Tutaj chyba mieścił się najciekawszy element gry – gracze jednocześnie w zamkniętych dłoniach wystawiają wojska (w prawej do obrony kraju, w lewej – własnego miasta). Następnie armie przeznaczone do walki w Italii sumuje się, obniżając o tę liczbę stopień zagrożenia dla każdego miasta, obliczany na podstawie ilości punktów zdobytych dotąd przez gracza (im więcej punktów, tym trudniej się bronić). Zawsze więc powstaje pytanie, czy lepiej walczyć w imieniu ogółu, czy bronić własnego poletka. Podsumowując, Comuni nie jest grą typowo strategiczną ani typowo ekonomiczną. Momentami przypomina pasjansa, gdy każdy z graczy sobie licytuje i wystawia budynki. Ciekawie robi się za to podczas ataku – ale czy to wystarczy, żeby poświęcić na rozgrywkę prawie dwie godziny? Generalnie tytuł nie zachwycił nas, ale i nie znudził. Z pewnością przy kolejnych partiach, znając już mechanizmy rozgrywki, można by planować bardziej dalekosiężnie i więcej z tej gry wyciągnąć.


Dino-Detektiv


Po krótkiej wizycie w budce z niemieckimi kiełbaskami i w sali z kostiumami, która każdemu LARPowcowi zda się istnym rajem, zasiedliśmy do partii Dino-Detektiv. Jest to czteroosobowa gra, w której każdy wciela się w ekipę paleontologów poszukujących dinozaurzych kości. Co intrygujące, ekipa taka składa się z profesora, który może wykopywać i zbierać kości, jego asystentki, która może je tylko zbierać, oraz... psa, który może podkradać kości wykopane przez innych, ale tylko wtedy, gdy stoi z nimi na tym samym polu. Plansza składa się z wielu pól, na których różnymi kolorami oznaczone są miejsca wykopalisk. Przy pomocy kości o kolorowych ściankach określamy, na jakich kolorach na planszy należy położyć zakryte znaczniki wykopalisk. Następnie każdy z graczy, używając swoich 4. kart ruchu (takie same zestawy dla każdego) przesuwa wyżej wzmiankowanych członków ekipy, z zastrzeżeniem, że członkowie tej samej ekipy nigdy nie mogą skończyć ruchu na tym samym polu. Potem następują wykopki, gracze kolejno wydobywają kości różnych gatunków dinozaurów, starając się ułożyć z nich kompletne szkielety, bo tylko takie są punktowane.

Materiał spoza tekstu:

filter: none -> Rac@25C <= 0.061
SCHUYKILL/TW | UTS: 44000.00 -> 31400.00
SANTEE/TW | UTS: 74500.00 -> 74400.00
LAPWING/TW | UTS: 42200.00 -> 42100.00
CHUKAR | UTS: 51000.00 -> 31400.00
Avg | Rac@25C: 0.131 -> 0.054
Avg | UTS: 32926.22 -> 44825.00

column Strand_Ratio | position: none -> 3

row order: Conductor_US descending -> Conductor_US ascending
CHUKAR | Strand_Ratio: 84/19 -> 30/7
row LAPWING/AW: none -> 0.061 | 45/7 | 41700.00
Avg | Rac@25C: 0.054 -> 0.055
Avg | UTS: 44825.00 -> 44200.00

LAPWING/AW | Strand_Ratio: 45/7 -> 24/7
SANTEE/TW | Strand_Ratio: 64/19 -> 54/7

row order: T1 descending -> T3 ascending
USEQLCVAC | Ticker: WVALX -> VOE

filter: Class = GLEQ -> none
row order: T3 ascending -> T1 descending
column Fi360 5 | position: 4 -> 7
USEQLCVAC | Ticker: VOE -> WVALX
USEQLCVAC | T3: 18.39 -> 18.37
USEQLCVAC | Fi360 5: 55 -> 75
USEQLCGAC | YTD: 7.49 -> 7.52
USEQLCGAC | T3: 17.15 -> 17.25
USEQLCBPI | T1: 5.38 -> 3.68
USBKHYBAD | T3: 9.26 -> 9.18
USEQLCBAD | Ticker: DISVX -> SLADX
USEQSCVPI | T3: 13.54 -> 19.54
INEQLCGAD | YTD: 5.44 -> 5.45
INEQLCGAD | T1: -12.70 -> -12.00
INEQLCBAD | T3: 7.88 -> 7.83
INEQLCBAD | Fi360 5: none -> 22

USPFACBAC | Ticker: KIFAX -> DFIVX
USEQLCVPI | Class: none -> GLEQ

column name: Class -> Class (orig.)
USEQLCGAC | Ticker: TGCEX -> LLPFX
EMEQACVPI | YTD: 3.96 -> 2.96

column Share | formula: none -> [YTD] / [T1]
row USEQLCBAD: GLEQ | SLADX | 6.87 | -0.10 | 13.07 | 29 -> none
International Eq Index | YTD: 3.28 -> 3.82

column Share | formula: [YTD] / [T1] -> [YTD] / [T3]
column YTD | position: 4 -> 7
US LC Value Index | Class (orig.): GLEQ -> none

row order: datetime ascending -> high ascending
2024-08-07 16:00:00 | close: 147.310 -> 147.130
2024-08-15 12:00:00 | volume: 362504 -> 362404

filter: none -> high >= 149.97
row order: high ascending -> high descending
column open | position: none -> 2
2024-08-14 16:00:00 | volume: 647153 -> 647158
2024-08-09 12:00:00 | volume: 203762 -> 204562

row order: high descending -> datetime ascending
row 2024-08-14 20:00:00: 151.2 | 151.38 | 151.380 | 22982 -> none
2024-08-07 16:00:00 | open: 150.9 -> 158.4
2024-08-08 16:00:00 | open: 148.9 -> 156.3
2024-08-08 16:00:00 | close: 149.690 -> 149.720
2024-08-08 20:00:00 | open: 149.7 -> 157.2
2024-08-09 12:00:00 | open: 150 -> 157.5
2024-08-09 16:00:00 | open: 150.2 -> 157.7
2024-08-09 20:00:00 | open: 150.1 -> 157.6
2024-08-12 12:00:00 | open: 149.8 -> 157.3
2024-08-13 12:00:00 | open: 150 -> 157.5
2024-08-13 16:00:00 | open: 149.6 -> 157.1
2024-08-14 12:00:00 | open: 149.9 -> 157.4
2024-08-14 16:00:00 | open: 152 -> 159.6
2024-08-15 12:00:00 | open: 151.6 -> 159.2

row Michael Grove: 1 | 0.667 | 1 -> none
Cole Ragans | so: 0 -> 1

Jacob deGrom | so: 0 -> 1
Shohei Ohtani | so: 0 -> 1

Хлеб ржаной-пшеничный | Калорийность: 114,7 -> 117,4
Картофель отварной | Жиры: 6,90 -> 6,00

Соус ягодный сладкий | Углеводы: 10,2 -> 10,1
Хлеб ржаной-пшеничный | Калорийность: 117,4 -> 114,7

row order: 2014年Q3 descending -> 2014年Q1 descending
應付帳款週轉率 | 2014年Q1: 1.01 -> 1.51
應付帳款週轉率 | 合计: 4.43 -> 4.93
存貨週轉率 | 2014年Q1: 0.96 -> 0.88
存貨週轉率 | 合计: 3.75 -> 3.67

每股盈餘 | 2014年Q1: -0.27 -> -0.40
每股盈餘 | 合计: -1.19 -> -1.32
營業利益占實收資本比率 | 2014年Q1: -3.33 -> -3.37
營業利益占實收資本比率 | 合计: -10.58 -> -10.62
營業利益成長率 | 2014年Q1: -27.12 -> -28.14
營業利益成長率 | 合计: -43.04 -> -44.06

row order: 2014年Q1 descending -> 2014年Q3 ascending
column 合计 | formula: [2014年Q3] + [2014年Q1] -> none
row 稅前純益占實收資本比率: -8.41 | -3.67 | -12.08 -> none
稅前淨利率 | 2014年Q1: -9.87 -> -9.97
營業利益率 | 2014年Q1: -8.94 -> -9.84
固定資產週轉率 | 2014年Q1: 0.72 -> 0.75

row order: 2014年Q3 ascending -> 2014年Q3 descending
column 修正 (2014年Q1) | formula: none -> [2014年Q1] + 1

Dino-Detektiv stanowił dziś z całą pewnością najsłabszy punkt programu. Cóż tu kryć – gra okazała się po prostu strasznie nudna. Mimo że – wbrew pierwszemu wrażeniu – nie była po prostu szybką losową grą dla dzieci, a wymagała zastanowienia i rozplanowania swojego ruchu, w żaden sposób nas nie wciągnęła. Ot, ginie w zalewie podobnie przeciętnych pozycji. Dobrze chociaż, że rozgrywka była krótka, choć i tak szkoda czasu, jaki poświęciliśmy na zgłębienie instrukcji.

Red November


Aby zafundować sobie trochę wesołej rozgrywki powędrowaliśmy następnie na stoisko dystrybutora Fantasy Flight Games, gdzie już przed targami zaplanowaliśmy rozgrywkę w osławione Red November. Podobno cały nakład wyczerpał się wkrótce po premierze, co nas zaintrygowało, zaś dodatkowym smaczkiem jest fakt, że gra przeznaczona jest maksymalnie aż dla ośmiu osób. Red November, czyli gnomia łódź podwodna, to po prostu pływająca kupa złomu, która w alarmującym tempie tonie. Dzielne gnomy na pokładzie dwoją się i troją, aby załatać kolejne dziury, wygasić kolejne pożary i chłodzić reaktor, bo wiadomo, że za 60 minut nadejdzie ratunek. Ponadto w oceanie czyha kraken, który nie pogardzi przekąską z gnoma. Jest to więc gra w typie "wszyscy grają przeciwko grze", czyli albo okręt uratujemy, albo pójdziemy na dno.

Zastosowano tu kilka ciekawych rozwiązań – po pierwsze "bullet time", czyli mechanizm, który odzwierciedla fakt, że wszystkie gnomy biegają po łodzi równocześnie, robiąc rzeczy, które zajmują określoną ilość czasu. Jeśli więc gnom A podejmował bardzo czasochłonną akcję, gnom B może w tym samym czasie podjąć wiele innych. Po drugie stary dobry alkohol – im bardziej gnom pijany, tym chętniej będzie się śmiał niebezpieczeństwu w twarz. Problem w tym, że biedak może zemdleć, a wtedy spotykają go rzeczy wybitnie niemiłe. W końcu, jeśli jakiś szczęśliwiec wylosuje spośród sprzętu akwalung, może w ostatniej fazie rozgrywki opuścić pokład, porzucając towarzyszy na pastwę losu. Wtedy zmienia się warunek zwycięstwa – zdrajca wygrywa, gdy pozostali pójdą na dno, zaś przegrywa gdy uda im się odratować okręt.

Red November rzeczywiście jest grą wesołą, widzę jej wielki potencjał jako party game dla ośmiu osób, zwłaszcza po dwóch piwach... Dość powiedzieć, że gdy jeden z graczy z akwalungiem gotował się do opuszczenia okrętu, i biedaczek nie zdążył przed ostateczną katastrofą, złośliwa radość reszty drużyny całkowicie przesłoniła fakt, że wszyscy poszliśmy na dno.


Podsumowując nasz drugi dzień targowy zgodnie stwierdziliśmy, że czujemy się "niedograni". Stanowczo zbyt wiele czasu musieliśmy dziś zmitrężyć na czytanie zasad, bardzo długo graliśmy też w Comuni – wszystko to zaowocowało mizernym wynikiem poznawczym, bo zdążyliśmy rozpracować tylko cztery pozycje, i to najlepszą z nich od razu na początku. Zakończyliśmy więc dzień na stoisku ze słynną już w naszym kraju pozycją, Kraków 1325AD, która cieszy się w Essen takim wzięciem, że autor przyjmuje zapisy na rozgrywki. Cóż tu kryć, nie spodziewał się chyba takiej popularności swego dzieła, wynajął więc malutkie stoisko, gdzie mieści się tylko jedna kopia gry. Umówiwszy się na jutro na dwunastą, w poczuciu dobrze spełnionego obowiązku ruszyliśmy na niemieckie piwo.